***** GIVEN INFORMATION *****

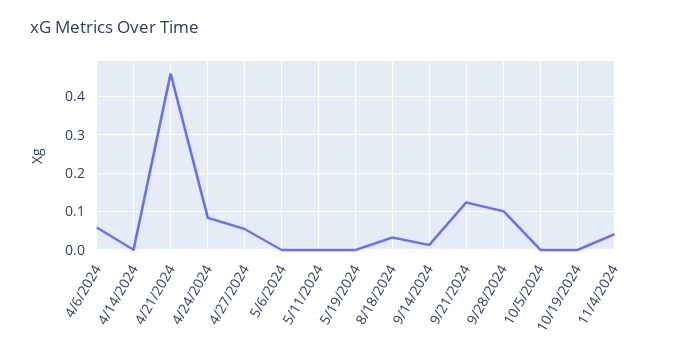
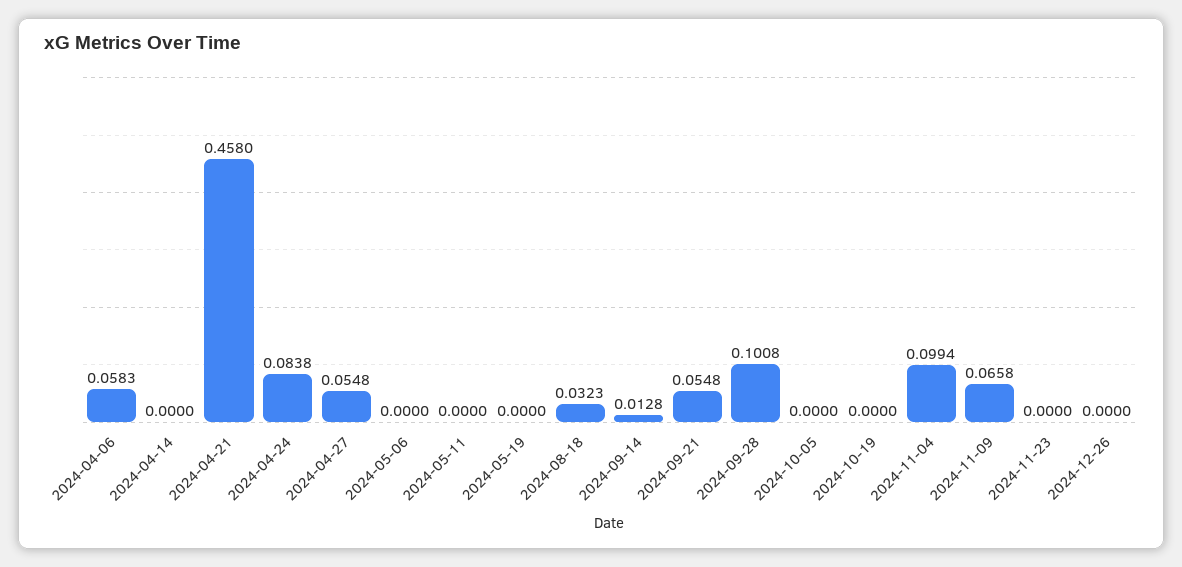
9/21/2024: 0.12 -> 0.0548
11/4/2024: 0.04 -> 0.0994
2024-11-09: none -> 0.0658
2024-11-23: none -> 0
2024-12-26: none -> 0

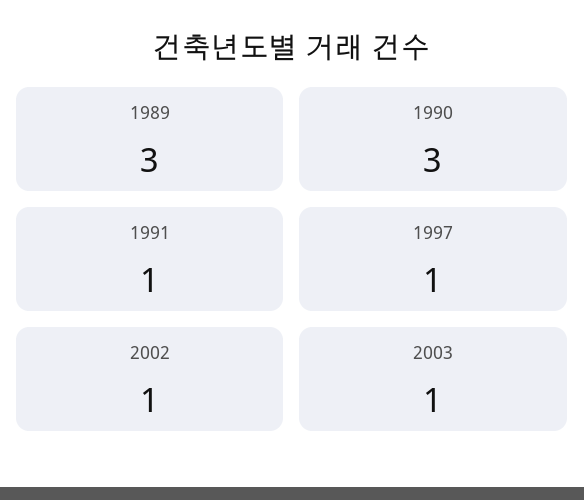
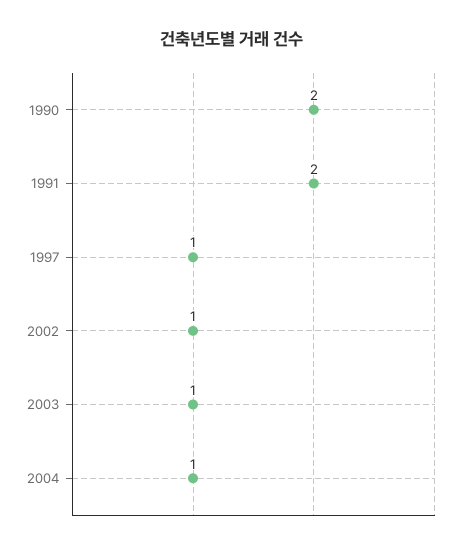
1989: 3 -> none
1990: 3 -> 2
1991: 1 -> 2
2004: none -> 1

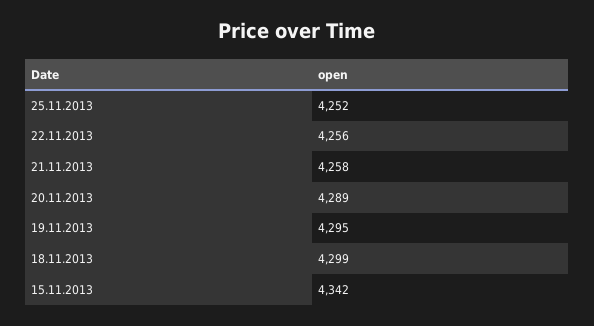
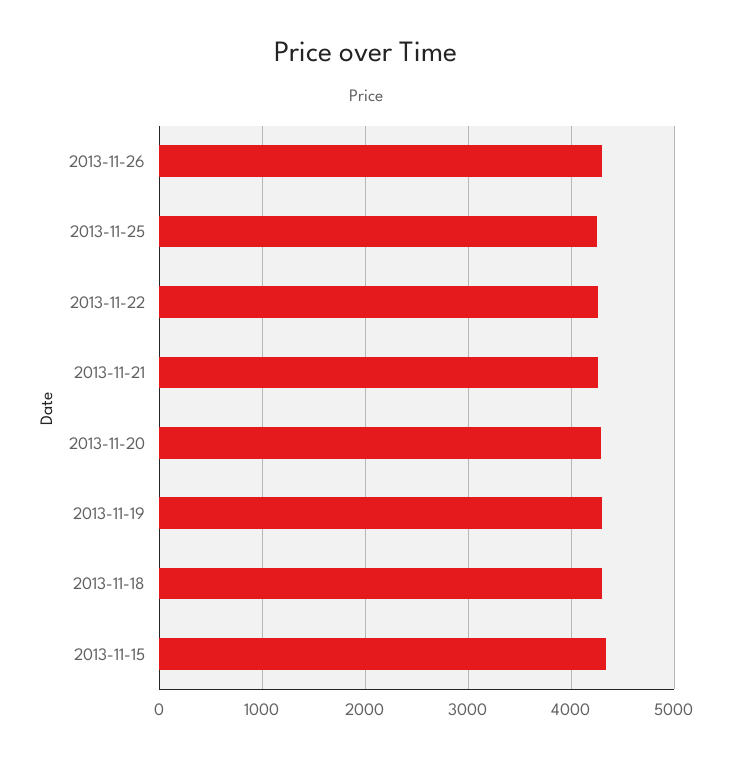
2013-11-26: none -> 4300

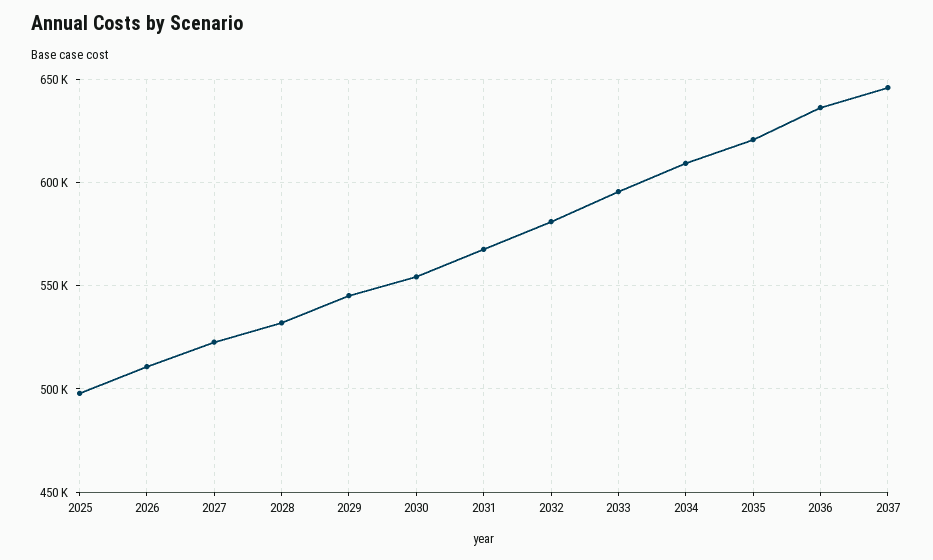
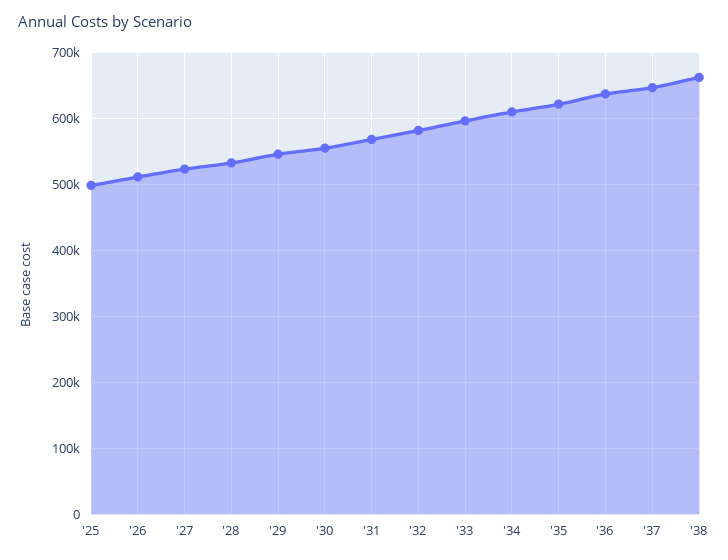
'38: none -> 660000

*****

**TASK REQUIREMENTS:** Output the full listing verbatim; pictures stay out.

**SOLUTION:**
9/21/2024: 0.12 -> 0.0548
11/4/2024: 0.04 -> 0.0994
2024-11-09: none -> 0.0658
2024-11-23: none -> 0
2024-12-26: none -> 0

1989: 3 -> none
1990: 3 -> 2
1991: 1 -> 2
2004: none -> 1

2013-11-26: none -> 4300

'38: none -> 660000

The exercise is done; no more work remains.